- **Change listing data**
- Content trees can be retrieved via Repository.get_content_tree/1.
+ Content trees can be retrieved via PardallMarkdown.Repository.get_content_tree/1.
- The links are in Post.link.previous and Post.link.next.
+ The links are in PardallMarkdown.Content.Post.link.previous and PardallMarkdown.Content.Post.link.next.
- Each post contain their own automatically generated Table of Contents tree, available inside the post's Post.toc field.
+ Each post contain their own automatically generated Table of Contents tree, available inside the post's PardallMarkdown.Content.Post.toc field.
...
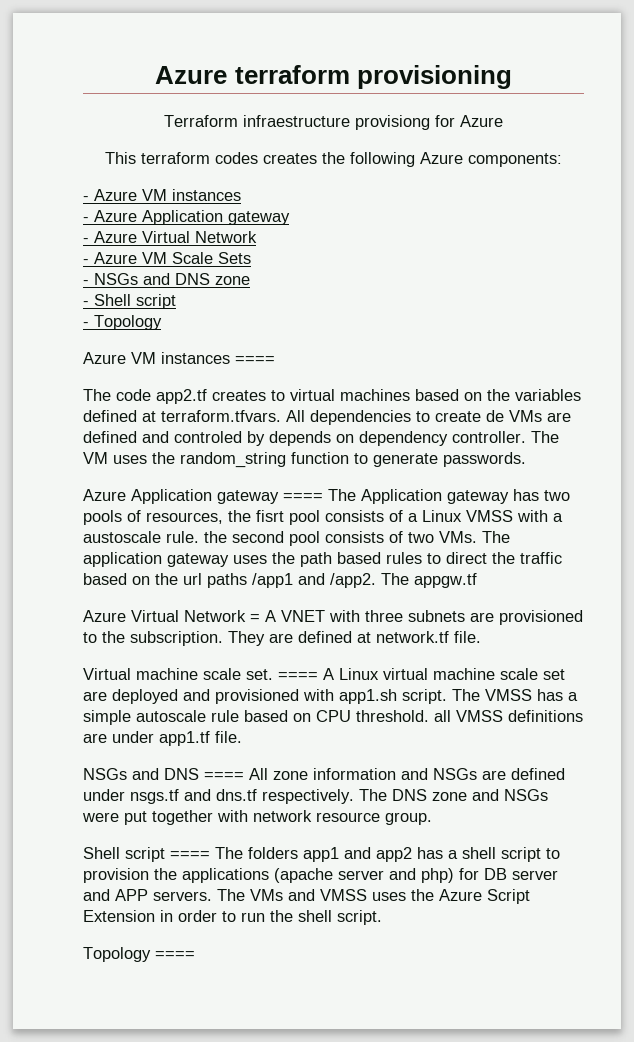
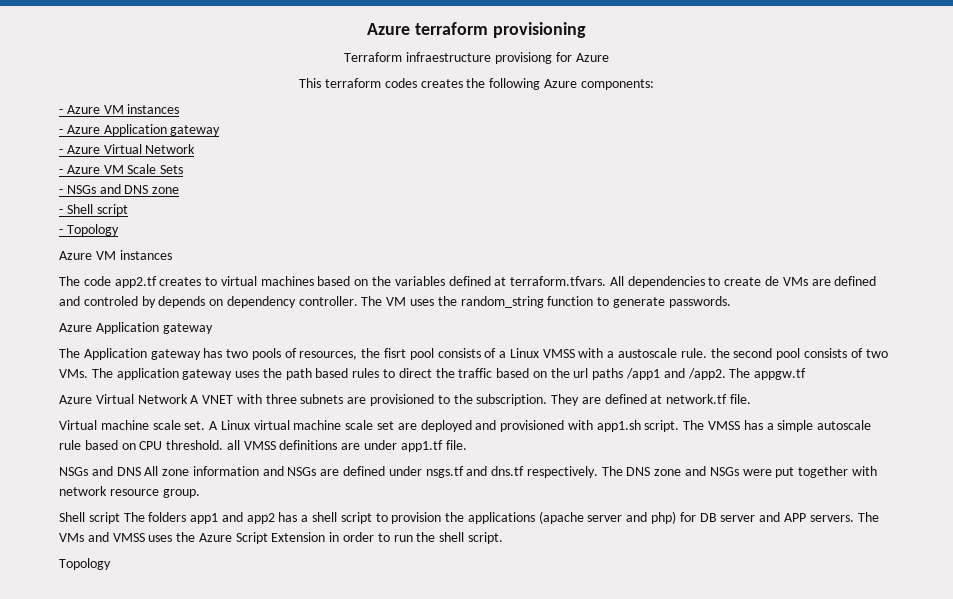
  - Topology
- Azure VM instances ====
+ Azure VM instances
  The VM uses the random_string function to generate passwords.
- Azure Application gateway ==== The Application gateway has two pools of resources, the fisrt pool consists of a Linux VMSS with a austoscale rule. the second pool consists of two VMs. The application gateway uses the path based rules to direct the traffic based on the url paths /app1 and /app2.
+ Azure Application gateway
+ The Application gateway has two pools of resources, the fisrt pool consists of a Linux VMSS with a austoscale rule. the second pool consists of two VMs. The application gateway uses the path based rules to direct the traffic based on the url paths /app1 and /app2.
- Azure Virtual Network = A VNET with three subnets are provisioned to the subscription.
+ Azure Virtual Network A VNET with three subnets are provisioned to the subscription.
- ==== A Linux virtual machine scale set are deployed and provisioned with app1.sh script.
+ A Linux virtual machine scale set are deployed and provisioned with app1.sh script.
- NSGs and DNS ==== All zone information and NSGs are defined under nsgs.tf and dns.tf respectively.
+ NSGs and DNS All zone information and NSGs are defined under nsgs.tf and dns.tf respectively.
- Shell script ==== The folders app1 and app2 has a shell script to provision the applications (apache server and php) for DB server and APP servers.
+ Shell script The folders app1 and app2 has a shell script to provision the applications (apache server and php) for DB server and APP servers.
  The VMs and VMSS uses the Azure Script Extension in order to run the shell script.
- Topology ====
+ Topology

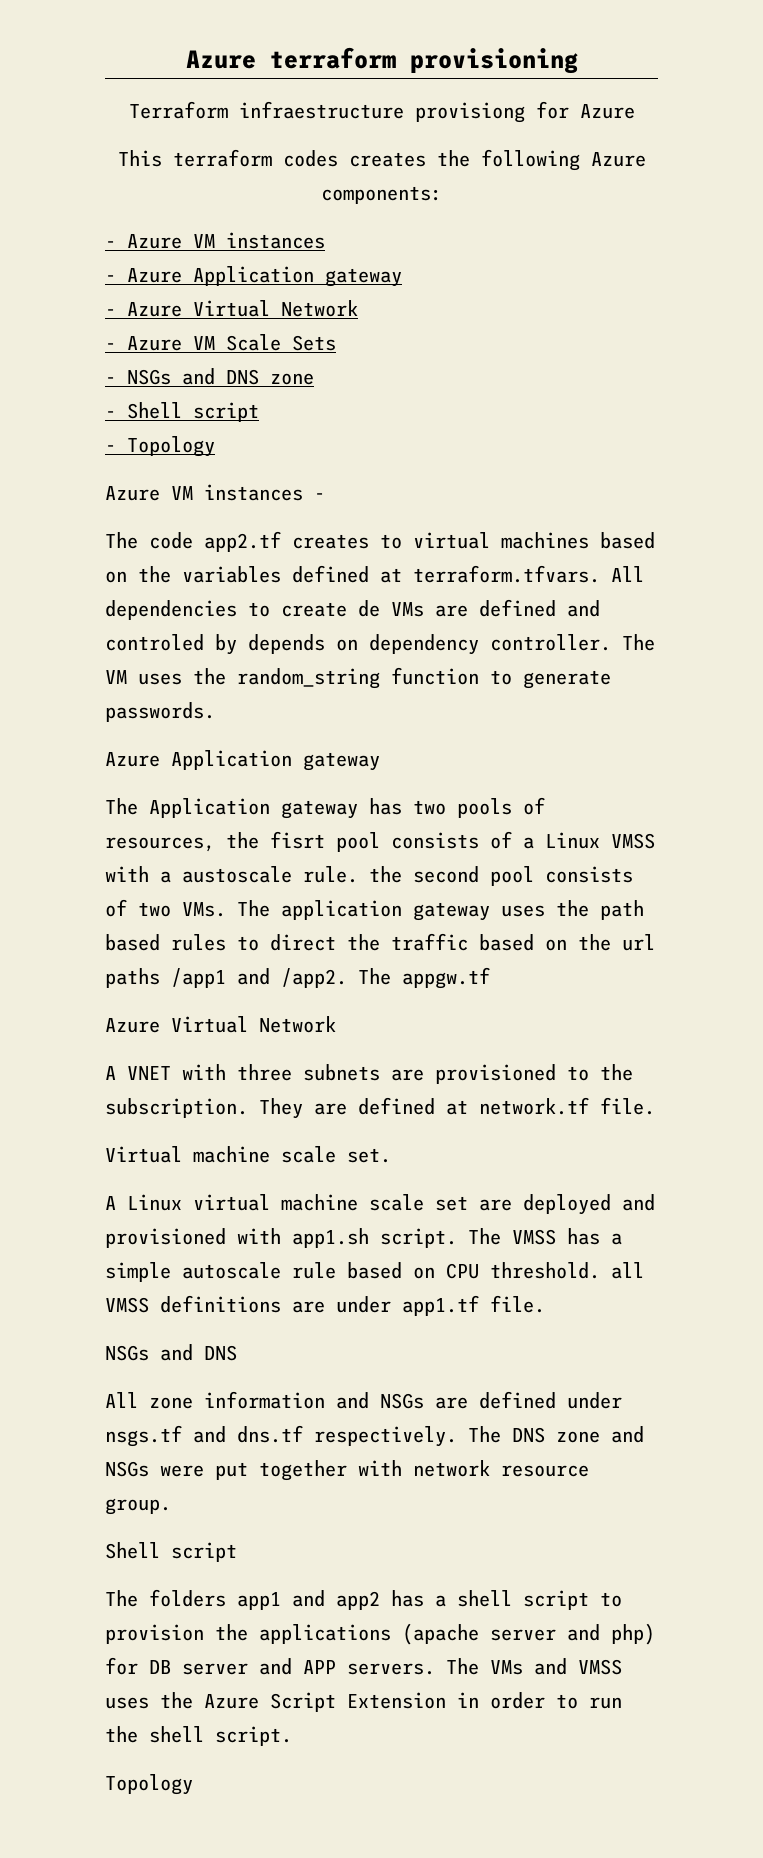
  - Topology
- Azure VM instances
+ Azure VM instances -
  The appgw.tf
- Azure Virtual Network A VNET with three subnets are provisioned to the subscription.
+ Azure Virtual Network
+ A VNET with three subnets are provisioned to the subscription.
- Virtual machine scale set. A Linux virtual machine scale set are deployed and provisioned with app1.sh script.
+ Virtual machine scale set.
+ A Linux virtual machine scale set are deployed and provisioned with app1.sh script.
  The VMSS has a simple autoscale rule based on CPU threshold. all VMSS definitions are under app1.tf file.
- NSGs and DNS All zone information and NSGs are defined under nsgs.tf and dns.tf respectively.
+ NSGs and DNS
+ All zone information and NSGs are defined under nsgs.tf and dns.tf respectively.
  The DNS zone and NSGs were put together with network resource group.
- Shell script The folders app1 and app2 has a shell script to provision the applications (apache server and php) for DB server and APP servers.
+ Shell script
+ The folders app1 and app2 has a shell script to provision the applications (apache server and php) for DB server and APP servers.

- **WHAT YOU WILL DO**
The lines above that hold the word "previous" are the ones to copy.

- **WRITTEN SOLUTION**
- The links are in Post.link.previous and Post.link.next.
+ The links are in PardallMarkdown.Content.Post.link.previous and PardallMarkdown.Content.Post.link.next.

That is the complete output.